At the most basic level, data deduplication refers to the deletion and removal of redundant or duplicate data. It is an ongoing process to ensure no excess data is in your database, and that you’re using only a single copy of truth, or the golden record, for analytics or operations.
Redundant or duplicate data can harm your business and your strategy in many ways, both in operational use cases and analytical use cases. From an operational perspective, you can’t answer questions like which account is the right one to contact?
From an analytics perspective, it’s hard to answer questions like who are my top paying customers by revenue?
Data deduplication has a lot of overlap with data unification, where the task is to ingest data from multiple systems and clean it. It also overlaps with entity resolution, where the task is to identify the same entity across different data sources and data formats.
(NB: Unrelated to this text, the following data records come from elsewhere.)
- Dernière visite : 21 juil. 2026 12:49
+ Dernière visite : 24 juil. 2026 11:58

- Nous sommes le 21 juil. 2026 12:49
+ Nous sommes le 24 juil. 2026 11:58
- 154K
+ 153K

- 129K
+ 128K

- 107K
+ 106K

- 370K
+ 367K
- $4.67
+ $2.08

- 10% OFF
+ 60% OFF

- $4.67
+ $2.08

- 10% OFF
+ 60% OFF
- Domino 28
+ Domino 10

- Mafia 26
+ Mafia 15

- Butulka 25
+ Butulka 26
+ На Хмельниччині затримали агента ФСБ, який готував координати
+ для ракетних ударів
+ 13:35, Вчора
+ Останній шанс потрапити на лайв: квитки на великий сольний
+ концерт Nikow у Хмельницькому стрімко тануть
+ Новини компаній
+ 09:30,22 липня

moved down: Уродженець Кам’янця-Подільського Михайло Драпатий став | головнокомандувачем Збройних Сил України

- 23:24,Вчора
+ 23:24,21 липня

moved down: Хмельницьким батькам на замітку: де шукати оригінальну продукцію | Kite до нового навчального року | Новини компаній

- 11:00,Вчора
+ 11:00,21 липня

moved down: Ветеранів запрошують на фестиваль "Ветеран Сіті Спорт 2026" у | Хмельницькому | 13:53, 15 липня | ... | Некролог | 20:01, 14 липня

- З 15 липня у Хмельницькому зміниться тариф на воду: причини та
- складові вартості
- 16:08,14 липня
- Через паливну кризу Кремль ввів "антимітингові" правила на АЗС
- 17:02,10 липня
What are the benefits of deduplication?
Data deduplication can benefit your business in a myriad of ways. For example, improved data quality can lead to more cost savings, more effective marketing campaigns, improved return on investment, improved customer experience, and more.
Improve cost savings. This is the most obvious and direct benefit. First of all, it reduces data storage costs. Then, it helps save on data preparation and correction costs. Data analysts no longer need to spend 80% of their time on tasks such as data wrangling and transformation and can instead focus on more valuable data analysis. It also helps with employee churn.
More accurate analytics. In the example mentioned above, we were unsure which customer is our highest paying customer. In general, duplicate data really distorts a company’s visibility into its customer base and can derail analytics efforts. Data deduplication helps provide the team with the most accurate data, and eventually improves analytics performance.
Better customer experience. Duplicate data can cause companies to focus on the wrong targets, and even worse, to contact the same person multiple times. Data deduplication helps provide the customer success team with a holistic view of their customers and provides the best customer experience possible.
When is data deduplication used?
If you deal with real business data, then you have certainly faced the headaches of duplicate data. From customers filling out forms, your team manually entering data, or data imports from third-party platforms, there are certain patterns that create duplicate data and it can be quite difficult to get rid of as a result. Data deduplication can help overcome duplicate data caused by the situations below.
Different expressions. One of the most common ways duplicate data is created in databases is through common terms expressed in different ways. For example, Tamr Inc. and Tamr Incorporated. A human can look at the two records and know instantly that it’s the same company. But databases will treat them as if they are two distinct records. The same problem happens to job titles as well, VP, V.P., and Vice President are good examples.
Nicknames (short names). People are often known by multiple names, such as a more casual version of their first name, a nickname, or simply initials. In the previous example, someone named Andrew John Wyatt might be known as Andy Wyatt, A.J. Wyatt, or Andy J. Wyatt, etc. In all cases, these name variations can easily create duplicate records in a database such as your CRM systems.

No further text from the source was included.